Since becoming independent from Britain in February 1948, the economy of the country has been affected by natural disasters such as the 2004 Indian Ocean earthquake and a number of insurrections, such as the 1971, the 1987-89 and the 1983-2009 civil war. The parties which ruled the country after 1948 did not implement any national plan or policy on the economy, veering between left and right wing economic practices. The government during 1970-77 period applied pro-left economic policies and practices. Between 1977 and 1994 the country came under UNP rule and between 1994 and 2004 under SLFP rule. Both of these parties applied pro-right policies. In 2001, Sri Lanka faced bankruptcy, with debt reaching 101% of GDP. The impending currency crisis was averted after the country reached a hasty ceasefire agreement with the LTTE and brokered substantial foreign loans. After 2004 the UPFA government has concentrated on mass production of goods for domestic consumption such as rice, grain and other agricultural products.

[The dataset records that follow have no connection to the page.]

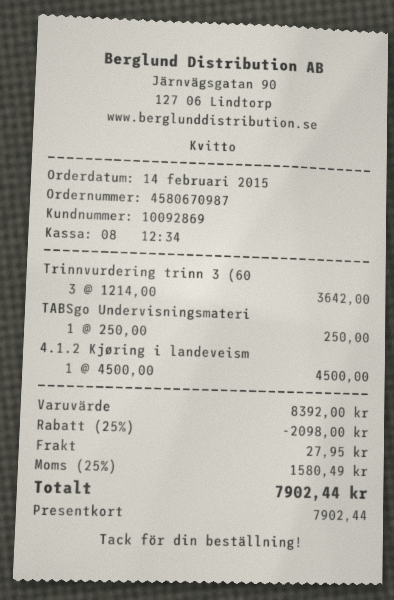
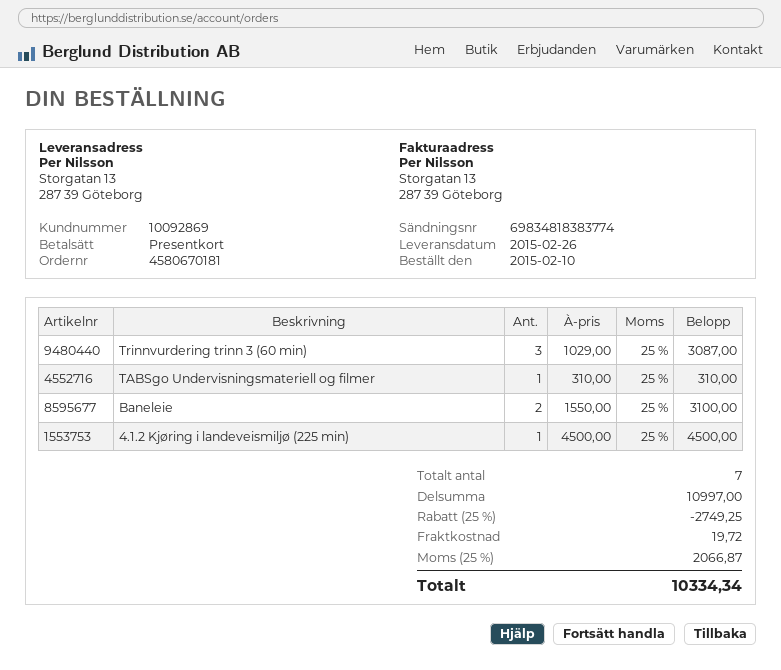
order number: 4580670987 -> 4580670181
order date: 2015-02-14 -> 2015-02-10
Trinnvurdering trinn 3 (60: 3 x 1214.00 = 3642.00 -> 3 x 1029.00 = 3087.00
TABSgo Undervisningsmateri: 1 x 250.00 = 250.00 -> 1 x 310.00 = 310.00
Baneleie: none -> 2 x 1550.00 = 3100.00
subtotal: 8392.00 -> 10997.00
discount: 25% = 2098.00 -> 25% = 2749.25
shipping: 27.95 -> 19.72
tax: 25% = 1580.49 -> 25% = 2066.87
total: 7902.44 -> 10334.34

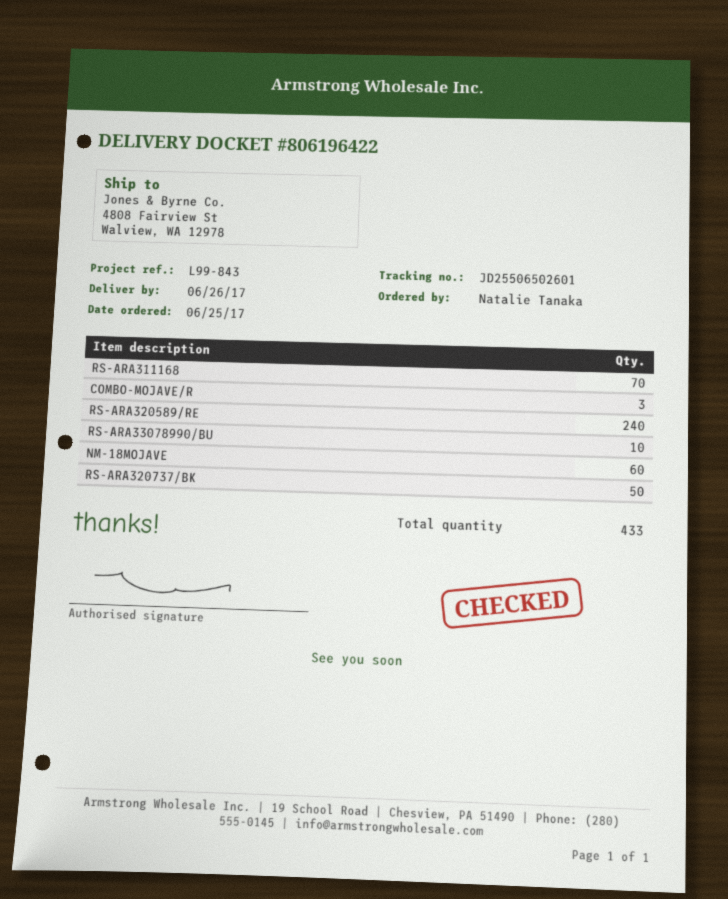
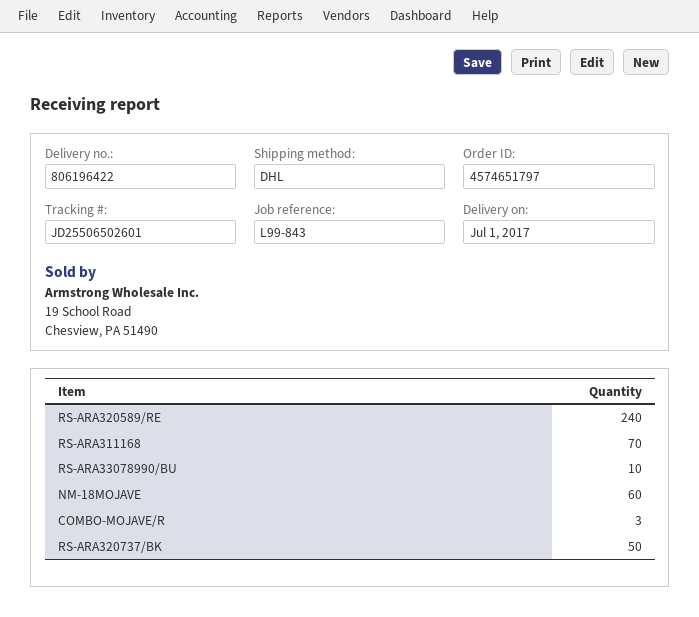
delivery date: 2017-06-26 -> 2017-07-01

Almost five years after the end of the three-decade civil conflict, Sri Lanka is now focusing on long-term strategic and structural development challenges as it strives to transition to an upper middle income country. Key challenges include ensuring that growth is inclusive, realigning public spending and policy with the needs of a middle income country, ensuring appropriate resource allocations for the various tiers of government, and enhancing the role of the private sector, including provision of appropriate incentives for increasing productivity and exports.

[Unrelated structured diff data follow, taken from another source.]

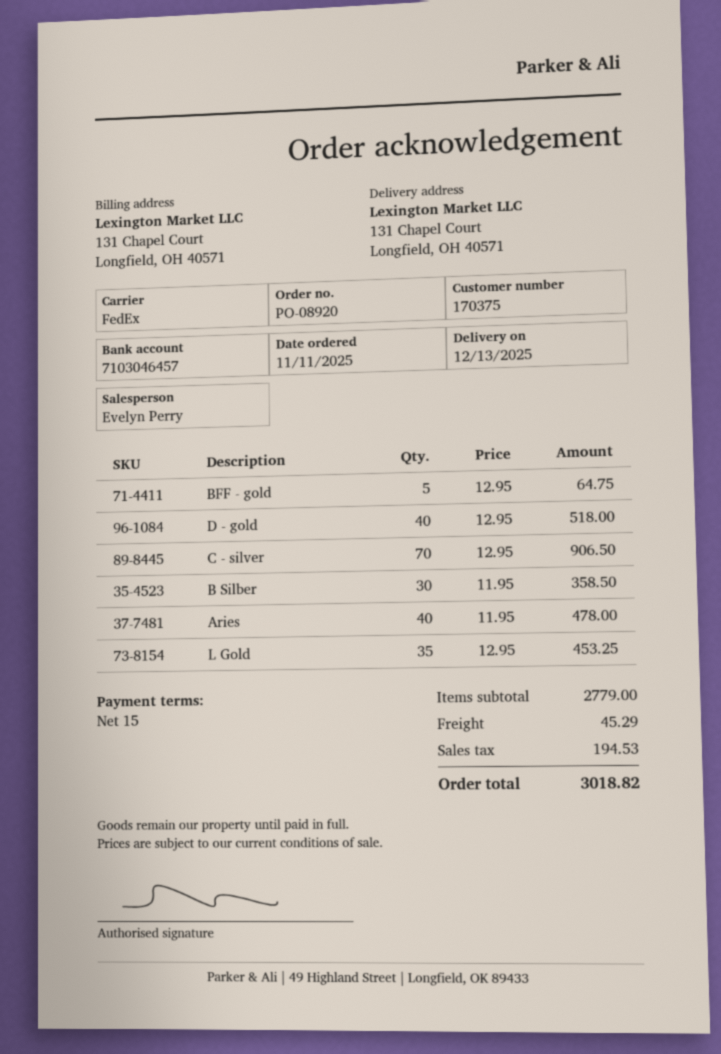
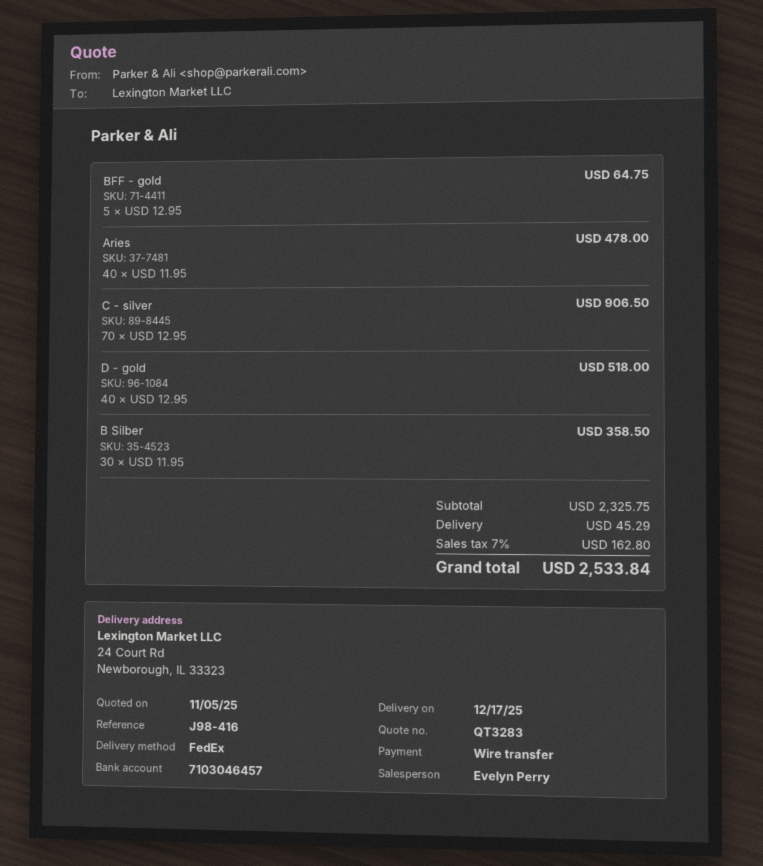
delivery date: 2025-12-13 -> 2025-12-17
ship to: 131 Chapel Court, Longfield, OH 40571 -> 24 Court Rd, Newborough, IL 33323
L Gold: 35 x 12.95 = 453.25 -> none
subtotal: 2779.00 -> 2325.75
tax: 194.53 -> 162.80
total: 3018.82 -> 2533.84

The Sri Lankan economy has seen robust annual growth at 6.4 percent over the course of 2003 to 2012, well above its regional peers. Following the end of the civil conflict in May 2009, growth rose initially to 8 percent, largely reflecting a “peace dividend”, and underpinned by strong private consumption and investment. While growth was mostly private sector driven, public investment contributed through large infrastructure investment, including post war reconstruction efforts in the North and Eastern provinces. Growth was around 7 percent in 2013, driven by a rebound in the service sector which accounts for approximately 60 percent of GDP. With nearly 2 million Sri Lankans living abroad, overseas employment has contributed with foreign exchange and remittances in the order of 10 percent of GDP in 2013. Overall, unemployment at 4 percent is low, although youth unemployment (ages 15–24) at around 17.3 percent and low female labor force participation at 30 percent do pose a challenge.
Sri Lanka has met the Millennium Development Goal (MDG) target of halving extreme poverty and is on track to meet most of the other MDGs, outperforming other South Asian countries. Whereas South Asia as a whole is on track or an early achiever for nine of the 22 MDG indicators, Sri Lanka manages this for 15 indicators. Among the targets achieved early are those related to universal primary education and gender equality. Sri Lanka is expected to meet the goals of maternal health and HIV/AIDs. Progress on reaching the goals related to malnutrition and child mortality is, however, slower. Indicators are mixed on the environment: while Sri Lanka is an early achiever on indicators of protected area, ozone depleting substance consumption, safe drinking water and basic sanitation, it has stagnated or is slipping backwards on forest cover and CO2 emissions.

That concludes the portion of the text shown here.